Untuk membuktikan pernyataan Anies, tentu perlu melihat perhitungan emisi karbon baik dari mobil listrik maupun bus konvensional. Namun begitu, Anies tidak menjelaskan secara spesifik cara hitung-hitungannya yang ia sampaikan tersebut.
Sementara itu, Direktur Utama PT PLN (Persero) Darmawan Prasodjo mengatakan mobil listrik memang masih mengeluarkan emisi. Namun demikian, dengan menggunakan mobil listrik masyarakat sudah berkontribusi mengurangi emisi sampai 56 persen.
"Sebagai gambaran, 1 liter bahan bakar minyak (BBM) setara dengan 1,2 kilowatt hour (kWh) listrik. Emisi karbon 1 liter BBM setara dengan 2,4 kilogram CO2e, sedangkan 1,2 kWh listrik emisinya setara 1,02 kg CO2e," kata Darmawan, mengutip laman resmi PLN.
Kemudian, Indonesia juga termasuk dalam negara yang sebagian besar listriknya berasal dari sumber intensif CO2 seperti batu bara dan gas, sehingga mobil listrik tetap akan mengeluarkan emisi karbon dioksida.
Hitungannya, mobil listrik menghasilkan 1,07 kilogram CO2 per kWh yang digunakan.
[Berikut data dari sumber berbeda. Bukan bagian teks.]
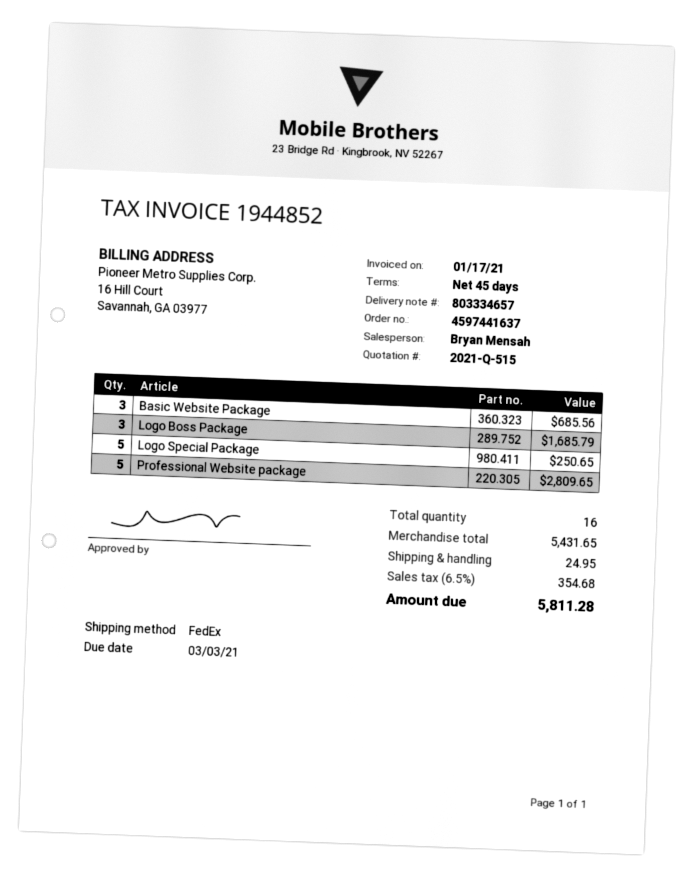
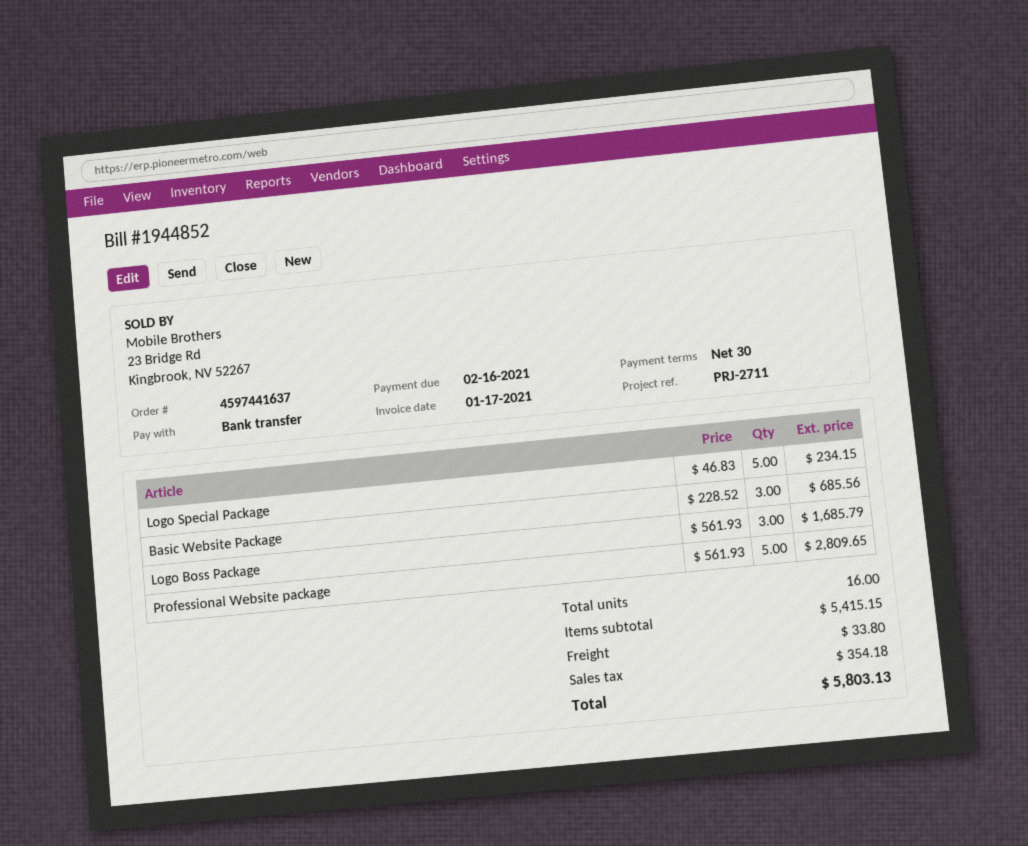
payment terms: 45 days -> 30 days
due date: 2021-03-03 -> 2021-02-16
Logo Special Package: 5 for 250.65 -> 5 for 234.15
subtotal: 5431.65 -> 5415.15
shipping: 24.95 -> 33.80
tax: 354.68 -> 354.18
total: 5811.28 -> 5803.13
Jadi, misalnya mobil listrik dengan baterai 80 kWh, jumlah CO2-nya mencapai 85,6 kilogram, mengutip Nissan.
Sedangkan, satu bus penumpang bisa menghasilkan emisi sekitar 1,3 kg CO2 per Km, mengutip Carbon Independent. Namun, yang perlu digarisbawahi adalah bus sebagai moda transportasi massal digunakan oleh banyak orang, tidak seperti mobil listrik yang digunakan hanya pribadi atau segelintir orang.
Penelitian ungkap ketergantungan mobil listrik buruk bagi bumi
Hasil data penelitian Toyota juga menunjukan hal berbeda dari anggapan orang-orang mengenai mobil listrik ramah lingkungan dan mampu menekan emisi karbon.
Gill Pratt, Kepala Peneliti Toyota mengungkapkan hanya bergantung pada mobil listrik berbasis baterai atau battery electric vehicle (BEV) tanpa memperhatikan teknologi lain seperti hybrid atua hidrogen justru bisa berdampak lebih buruk untuk lingkungan.
Dalam forum Ekonomi Dunia (WEF) Davos beberapa waktu lalu, Pratt mengatakan mobil listrik memang tidak menghasilkan emisi gas buang, tapi sangat tergantung pada ketersediaan litium sebagai mineral yang digunakan dalam produksi paket baterai.
Pratt kemudian menjelaskan masalah di balik mobil listrik bertenaga baterai melalui contoh sederhana. Misalnya, 100 mobil berbahan bakar mesin akan mengeluarkan 250 g/km CO2.
Kemudian, jika satu mobil listrik menggunakan 100 kWh, tapi 99 lainnya tetap menggunakan bahan bakar bensin, maka emisi CO2 hanya berkurang menjadi 248,5 g/km.
"Tesis kami adalah ini belum tentu merupakan hal terbaik untuk dilakukan sepanjang waktu, karena dalam hal ini kami hanya mengganti satu, tetapi 99 lainnya masih mobil berbahan bakar mesin. Rata-rata emisinya hanya turun sedikit," kata Pratt.